Work instructions:
Search the records for the word "linear" and copy every line in which it occurs.

Task inputs:

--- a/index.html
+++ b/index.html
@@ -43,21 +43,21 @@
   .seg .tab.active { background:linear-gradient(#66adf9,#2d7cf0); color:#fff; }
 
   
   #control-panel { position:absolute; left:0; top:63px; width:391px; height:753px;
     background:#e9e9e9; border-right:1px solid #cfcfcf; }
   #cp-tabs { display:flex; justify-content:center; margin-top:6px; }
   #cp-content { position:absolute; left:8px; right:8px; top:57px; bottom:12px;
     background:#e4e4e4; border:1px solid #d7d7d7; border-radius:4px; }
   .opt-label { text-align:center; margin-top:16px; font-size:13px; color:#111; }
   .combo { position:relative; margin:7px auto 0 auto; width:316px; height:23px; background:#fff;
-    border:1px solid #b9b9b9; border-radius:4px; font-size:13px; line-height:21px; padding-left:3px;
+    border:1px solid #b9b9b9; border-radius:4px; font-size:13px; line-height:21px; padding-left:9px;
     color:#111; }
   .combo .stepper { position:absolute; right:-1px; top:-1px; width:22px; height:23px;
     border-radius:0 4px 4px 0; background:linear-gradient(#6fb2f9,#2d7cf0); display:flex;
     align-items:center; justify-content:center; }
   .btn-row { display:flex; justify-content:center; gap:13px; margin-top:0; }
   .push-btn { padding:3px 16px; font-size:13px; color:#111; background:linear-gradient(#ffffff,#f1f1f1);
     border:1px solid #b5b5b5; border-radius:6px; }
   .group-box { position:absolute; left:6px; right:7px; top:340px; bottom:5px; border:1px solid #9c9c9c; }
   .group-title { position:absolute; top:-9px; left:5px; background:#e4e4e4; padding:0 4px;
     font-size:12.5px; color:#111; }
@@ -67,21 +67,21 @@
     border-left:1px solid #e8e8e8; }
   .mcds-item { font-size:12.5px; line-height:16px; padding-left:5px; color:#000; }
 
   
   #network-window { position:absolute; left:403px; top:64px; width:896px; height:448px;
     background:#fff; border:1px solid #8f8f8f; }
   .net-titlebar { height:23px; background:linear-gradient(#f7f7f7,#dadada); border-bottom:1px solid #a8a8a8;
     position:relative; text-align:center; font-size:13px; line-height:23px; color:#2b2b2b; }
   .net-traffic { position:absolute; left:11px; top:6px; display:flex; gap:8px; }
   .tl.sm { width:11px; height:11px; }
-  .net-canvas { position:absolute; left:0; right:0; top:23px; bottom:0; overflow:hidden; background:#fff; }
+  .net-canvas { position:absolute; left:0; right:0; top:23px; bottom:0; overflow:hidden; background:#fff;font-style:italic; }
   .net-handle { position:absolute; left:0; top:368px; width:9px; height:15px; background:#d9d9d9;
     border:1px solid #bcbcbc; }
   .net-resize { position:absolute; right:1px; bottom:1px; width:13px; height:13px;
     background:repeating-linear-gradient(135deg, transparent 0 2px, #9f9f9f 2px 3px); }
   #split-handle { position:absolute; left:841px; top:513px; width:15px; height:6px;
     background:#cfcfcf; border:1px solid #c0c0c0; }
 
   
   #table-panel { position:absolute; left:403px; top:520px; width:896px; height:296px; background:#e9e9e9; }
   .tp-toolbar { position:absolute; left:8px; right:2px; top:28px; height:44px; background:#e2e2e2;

---

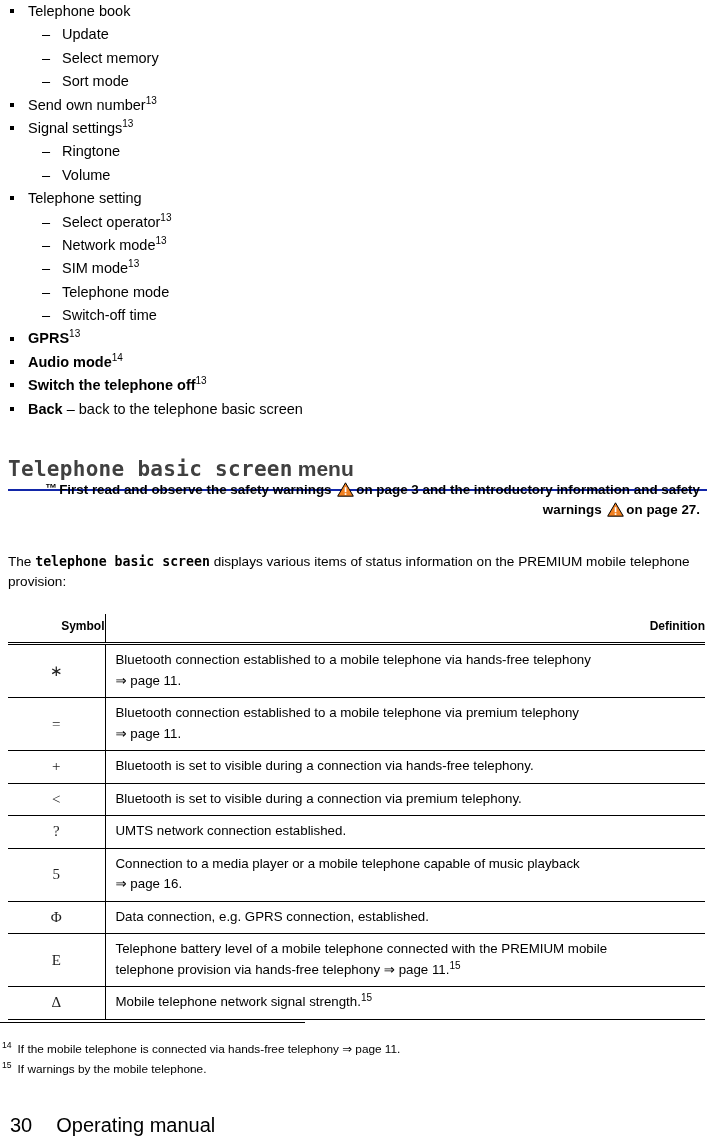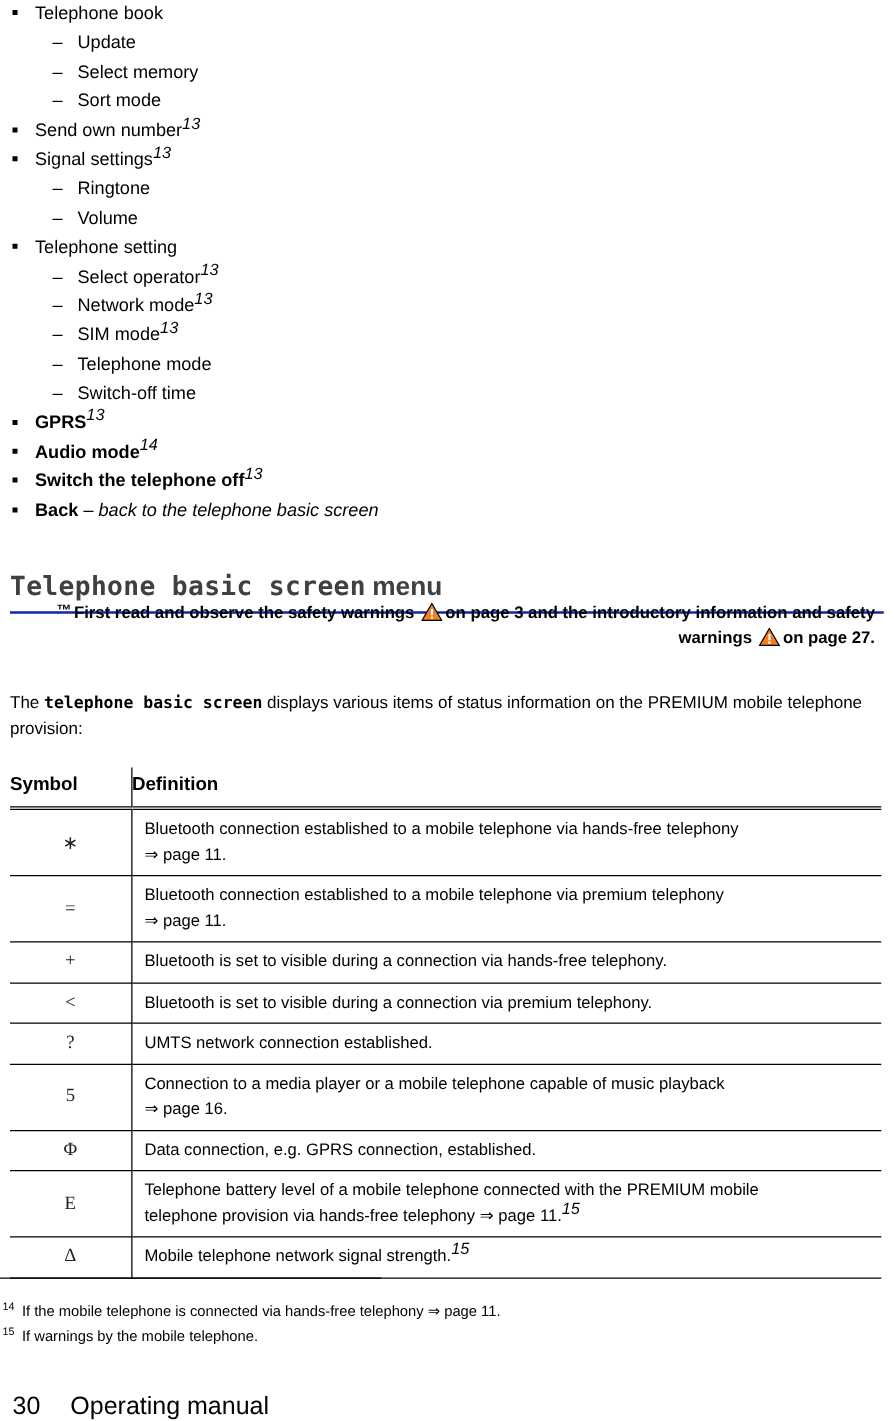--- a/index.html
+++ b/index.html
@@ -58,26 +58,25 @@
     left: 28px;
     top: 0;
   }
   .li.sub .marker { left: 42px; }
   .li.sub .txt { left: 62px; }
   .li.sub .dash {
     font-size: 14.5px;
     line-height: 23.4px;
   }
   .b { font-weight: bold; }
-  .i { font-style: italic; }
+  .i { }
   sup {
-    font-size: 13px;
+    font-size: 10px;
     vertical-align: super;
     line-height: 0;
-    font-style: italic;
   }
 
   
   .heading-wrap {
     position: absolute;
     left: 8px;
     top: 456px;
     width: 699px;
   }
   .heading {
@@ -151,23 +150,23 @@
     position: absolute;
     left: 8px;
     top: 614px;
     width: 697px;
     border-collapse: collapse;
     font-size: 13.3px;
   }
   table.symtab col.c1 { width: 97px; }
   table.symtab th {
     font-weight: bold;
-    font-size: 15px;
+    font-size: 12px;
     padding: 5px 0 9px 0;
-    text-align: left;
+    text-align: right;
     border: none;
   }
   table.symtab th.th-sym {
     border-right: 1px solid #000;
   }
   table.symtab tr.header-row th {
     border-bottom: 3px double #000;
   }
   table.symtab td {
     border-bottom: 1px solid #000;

...

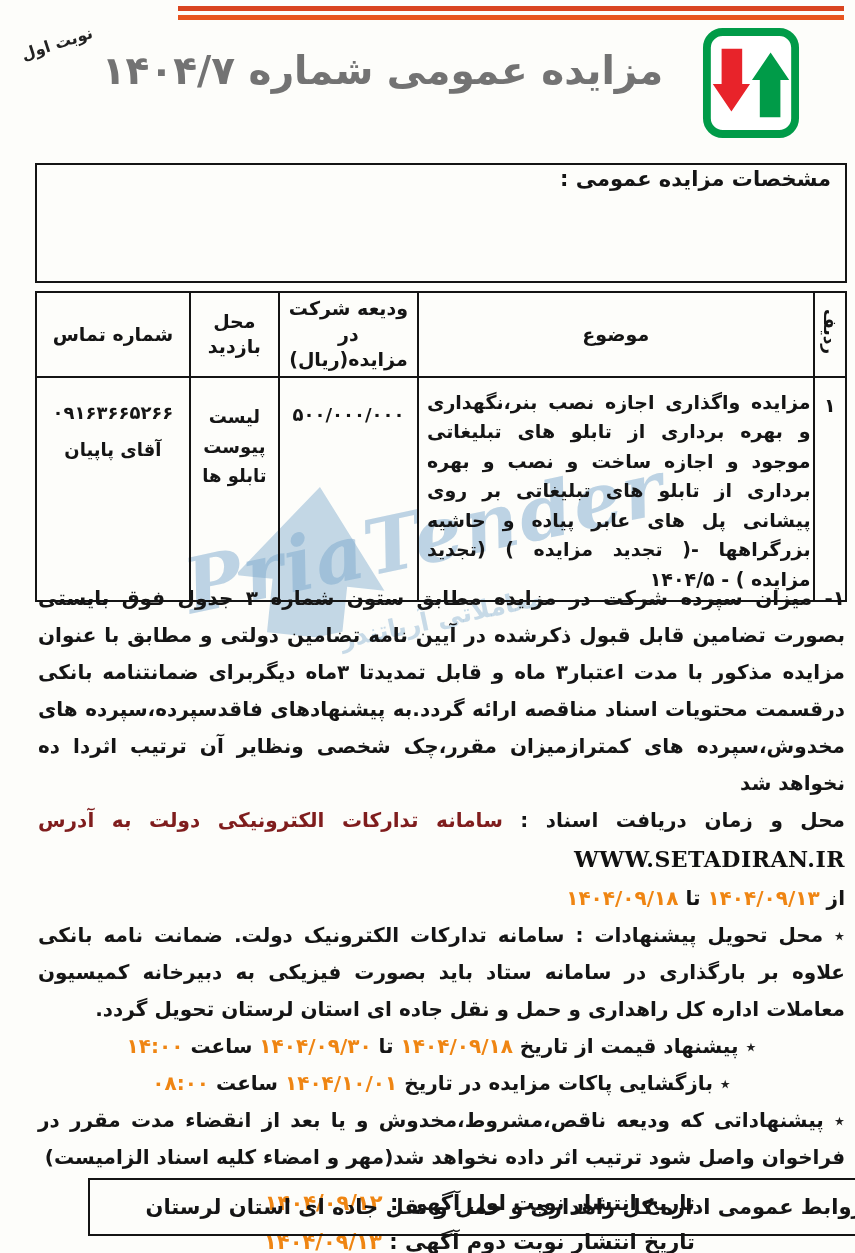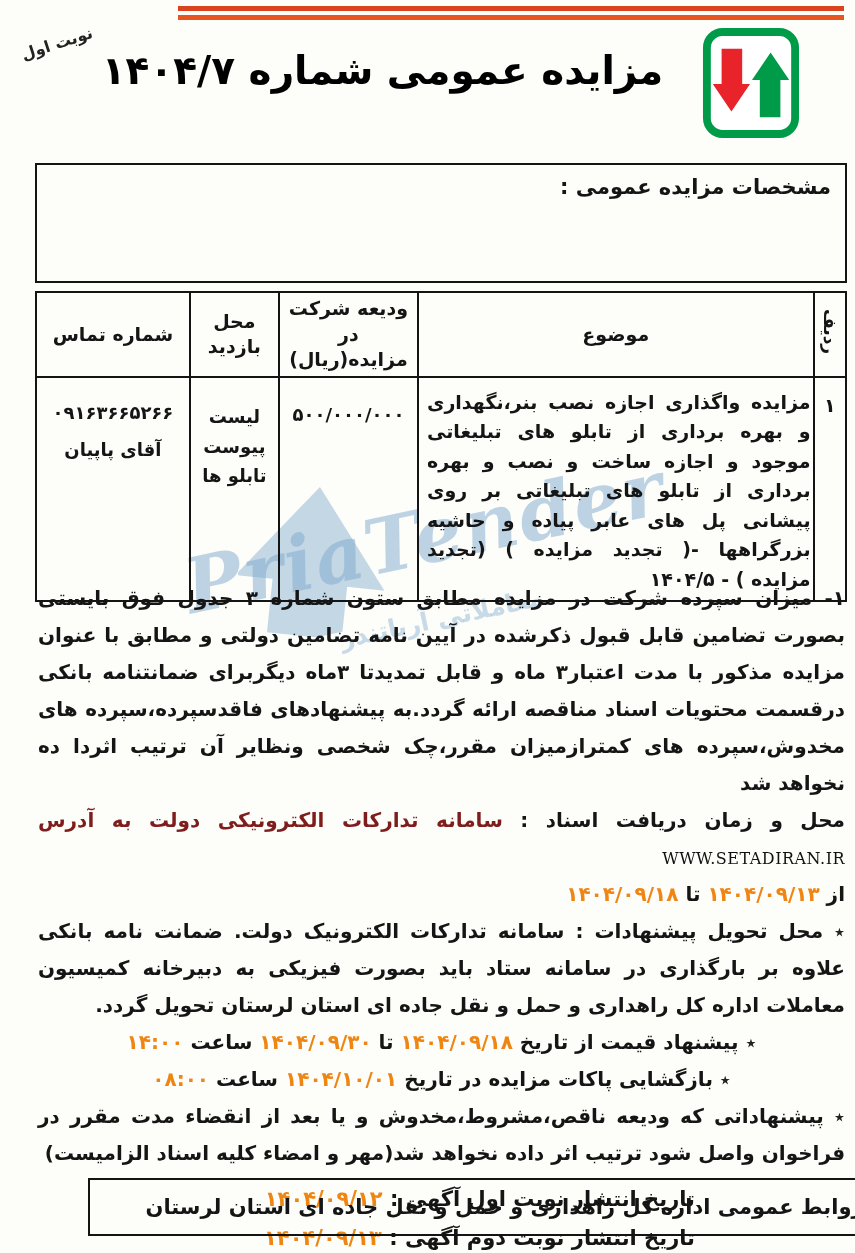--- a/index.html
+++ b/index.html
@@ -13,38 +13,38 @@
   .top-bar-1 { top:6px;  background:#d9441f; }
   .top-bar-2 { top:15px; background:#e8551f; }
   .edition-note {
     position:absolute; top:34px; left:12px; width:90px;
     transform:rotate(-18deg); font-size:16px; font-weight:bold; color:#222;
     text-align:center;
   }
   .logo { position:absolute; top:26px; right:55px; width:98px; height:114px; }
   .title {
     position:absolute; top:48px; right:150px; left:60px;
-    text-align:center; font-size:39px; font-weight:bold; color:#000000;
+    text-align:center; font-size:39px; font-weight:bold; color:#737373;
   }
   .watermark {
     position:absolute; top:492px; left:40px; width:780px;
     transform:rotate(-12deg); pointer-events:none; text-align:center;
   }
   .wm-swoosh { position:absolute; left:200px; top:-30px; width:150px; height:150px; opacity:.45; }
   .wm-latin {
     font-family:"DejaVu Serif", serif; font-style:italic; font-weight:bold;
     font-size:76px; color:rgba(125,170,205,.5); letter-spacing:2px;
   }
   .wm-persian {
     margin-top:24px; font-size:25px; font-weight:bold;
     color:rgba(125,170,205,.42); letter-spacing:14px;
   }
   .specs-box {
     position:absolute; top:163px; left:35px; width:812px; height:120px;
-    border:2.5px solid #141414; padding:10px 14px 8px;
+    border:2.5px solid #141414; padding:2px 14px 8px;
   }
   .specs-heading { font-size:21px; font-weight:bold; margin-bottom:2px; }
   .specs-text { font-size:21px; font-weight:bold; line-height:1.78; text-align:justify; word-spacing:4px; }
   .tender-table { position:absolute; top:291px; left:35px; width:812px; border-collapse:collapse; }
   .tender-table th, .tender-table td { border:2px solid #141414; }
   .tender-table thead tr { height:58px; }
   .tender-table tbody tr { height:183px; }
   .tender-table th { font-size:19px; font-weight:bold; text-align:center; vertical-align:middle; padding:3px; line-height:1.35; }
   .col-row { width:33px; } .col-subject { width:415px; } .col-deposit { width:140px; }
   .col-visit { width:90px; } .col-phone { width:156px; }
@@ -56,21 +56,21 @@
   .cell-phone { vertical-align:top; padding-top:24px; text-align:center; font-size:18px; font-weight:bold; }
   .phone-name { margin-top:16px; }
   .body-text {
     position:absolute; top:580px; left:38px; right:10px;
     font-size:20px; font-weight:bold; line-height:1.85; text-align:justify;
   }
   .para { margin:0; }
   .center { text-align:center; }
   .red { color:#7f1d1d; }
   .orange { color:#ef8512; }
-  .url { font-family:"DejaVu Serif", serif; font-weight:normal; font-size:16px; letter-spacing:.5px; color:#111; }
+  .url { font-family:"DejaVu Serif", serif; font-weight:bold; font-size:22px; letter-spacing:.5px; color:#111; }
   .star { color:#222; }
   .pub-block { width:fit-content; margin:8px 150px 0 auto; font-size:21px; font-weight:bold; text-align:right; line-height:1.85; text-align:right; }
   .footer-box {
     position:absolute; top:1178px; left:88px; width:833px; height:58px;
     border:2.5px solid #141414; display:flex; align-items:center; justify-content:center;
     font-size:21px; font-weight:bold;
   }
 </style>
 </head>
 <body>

Solution to the problem:
   .seg .tab.active { background:linear-gradient(#66adf9,#2d7cf0); color:#fff; }
     border-radius:0 4px 4px 0; background:linear-gradient(#6fb2f9,#2d7cf0); display:flex;
   .push-btn { padding:3px 16px; font-size:13px; color:#111; background:linear-gradient(#ffffff,#f1f1f1);
   .net-titlebar { height:23px; background:linear-gradient(#f7f7f7,#dadada); border-bottom:1px solid #a8a8a8;
     background:repeating-linear-gradient(135deg, transparent 0 2px, #9f9f9f 2px 3px); }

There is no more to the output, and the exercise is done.